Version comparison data

=== Begin Enclosure ===

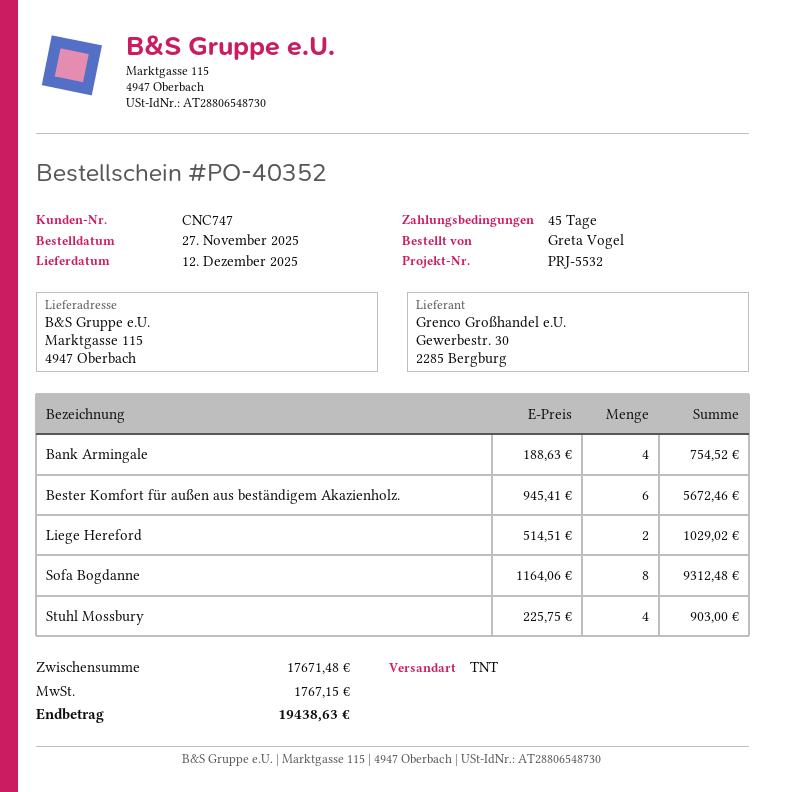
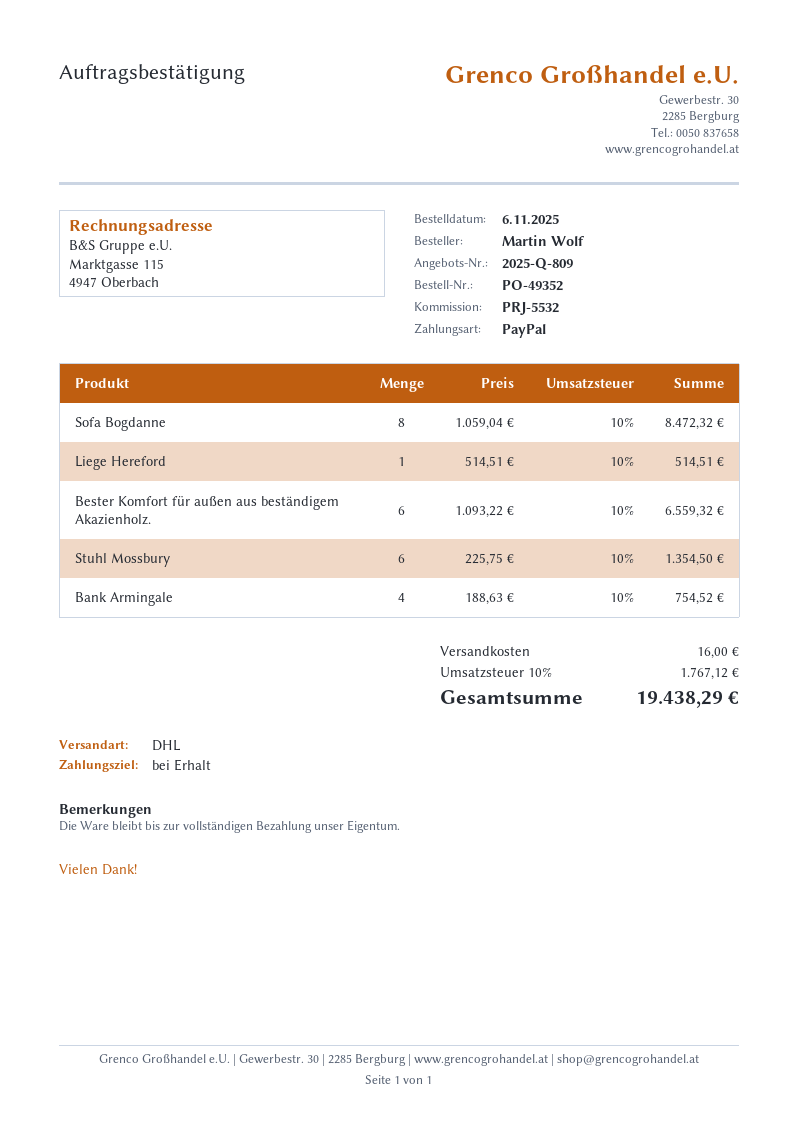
order number: PO-40352 -> PO-49352
order date: 2025-11-27 -> 2025-11-06
payment terms: 45 days -> on receipt
ordered by: Greta Vogel -> Martin Wolf
shipping method: TNT -> DHL
Bester Komfort für außen aus beständigem Akazienholz.: 6 x 945.41 = 5672.46 -> 6 x 1093.22 = 6559.32
Liege Hereford: 2 x 514.51 = 1029.02 -> 1 x 514.51 = 514.51
Sofa Bogdanne: 8 x 1164.06 = 9312.48 -> 8 x 1059.04 = 8472.32
Stuhl Mossbury: 4 x 225.75 = 903.00 -> 6 x 225.75 = 1354.50
shipping: none -> 16.00
tax: 1767.15 -> 1767.12
total: 19438.63 -> 19438.29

=== End Enclosure ===

What goes in the answer is the run of lines from the one holding "Stuhl Mossbury: 4" to the end of the entries, reproduced exactly and with nothing else.

Stuhl Mossbury: 4 x 225.75 = 903.00 -> 6 x 225.75 = 1354.50
shipping: none -> 16.00
tax: 1767.15 -> 1767.12
total: 19438.63 -> 19438.29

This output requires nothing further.